Modesty and dedication
"The producer's job, as I understand the job ... is to create an atmosphere completely without fear or reservations, to find the very naive moment of 'innocence' and then press the button in time to capture the moment," Plank told Musikexpress magazine in 1982.
"That is all," he added."You can learn everything." He had no patience with oversized egos. Long conversations with musicians in the farm kitchen were test runs to see whether they clicked, and could work together.
Innovation and improvisation had been firmly anchored in Plank's musical DNA through his earlier interest in jazz. It was the moment of letting go of musical preconceptions, of being "freed from his thoughts," that was as important as finding new sounds.
Plank also considered noise a form of music. If he had a particular sound in mind, he would do everything to create it, sometimes isolating sounds from machines or tape recordings until he found what he was looking for.
Krautrock and electro
Almost incidentally, Plank's experiments allowed for the emergence of Krautrock and new electronic music genres in west Germany. Apart from Kraftwerk, many other groundbreaking bands worked with Plank, including Neu!, Cluster, Guru Guru and Moebius.
This generation of German postwar musicians developed a unique new sound that was free from the burden of their own musical pasts. It was also independent of the dominant UK and US pop musical exports at the time.
The freedom and innovation of the sound created in the Rhineland especially impressed musicians and journalists in the UK. It wasn't long before artists like Brian Eno, Eurythmics and Ultravox set off for Wolperath to taste some of the creative freedom.
Even David Bowie, at that time massively influenced by Krautrock, wanted to record with Plank. But Plank refused for unknown reasons. He also knocked back U2 — Plank felt Bono had too much of an ego.
A 'sound artist' at heart
While his fame abroad grew steadily, Plank was less well known in Germany. He was busily recording concerts during Eurythmics' Revenge tour when he died in 1987 at the age of 47 from laryngeal cancer.
In his award-winning documentary film Conny Plank: The Potential of Noise, Plank's son Stephan set out to learn more about the father he lost as a teenager, getting Dave Stewart of the Eurythmics, Scorpions, Gianna Nannini and many others to share memories of the master innovator.

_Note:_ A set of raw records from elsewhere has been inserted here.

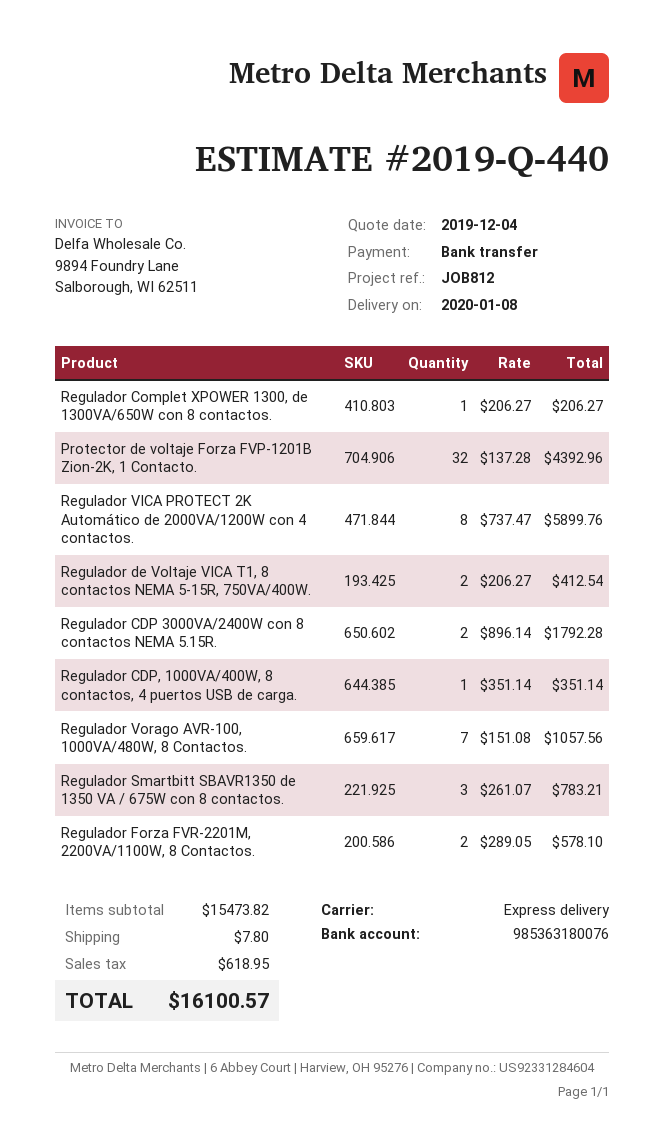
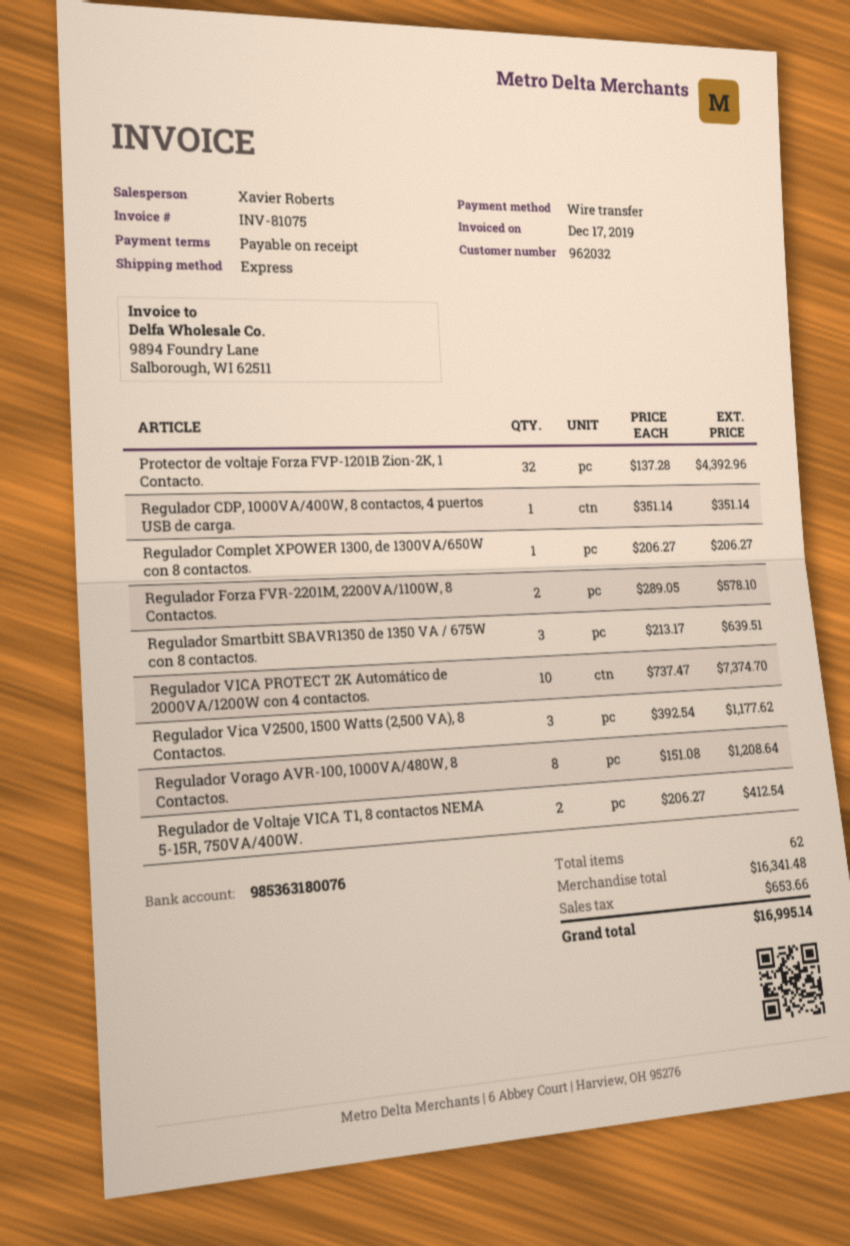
Regulador VICA PROTECT 2K Automático de 2000VA/1200W con 4 contactos.: 8 x 737.47 = 5899.76 -> 10 x 737.47 = 7374.70
Regulador CDP 3000VA/2400W con 8 contactos NEMA 5.15R.: 2 x 896.14 = 1792.28 -> none
Regulador Vorago AVR-100, 1000VA/480W, 8 Contactos.: 7 x 151.08 = 1057.56 -> 8 x 151.08 = 1208.64
Regulador Smartbitt SBAVR1350 de 1350 VA / 675W con 8 contactos.: 3 x 261.07 = 783.21 -> 3 x 213.17 = 639.51
Regulador Vica V2500, 1500 Watts (2,500 VA), 8 Contactos.: none -> 3 x 392.54 = 1177.62
subtotal: 15473.82 -> 16341.48
shipping: 7.80 -> none
tax: 618.95 -> 653.66
total: 16100.57 -> 16995.14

Shooting the film was an exciting, emotional journey, Stephan Plank says: "Since my father died when I was 13 years old, I didn't have the opportunity to meet the producer Conny Plank. With this film I managed to merge the dad and the producer in my mind."
The documentary subjects commonly recall Conny Plank's relentless focus on sound innovation. "He was a sound artist, he dedicated his life to sound," says Hans-Joachim Roedelius of the Krautrock bands Cluster and Harmonia.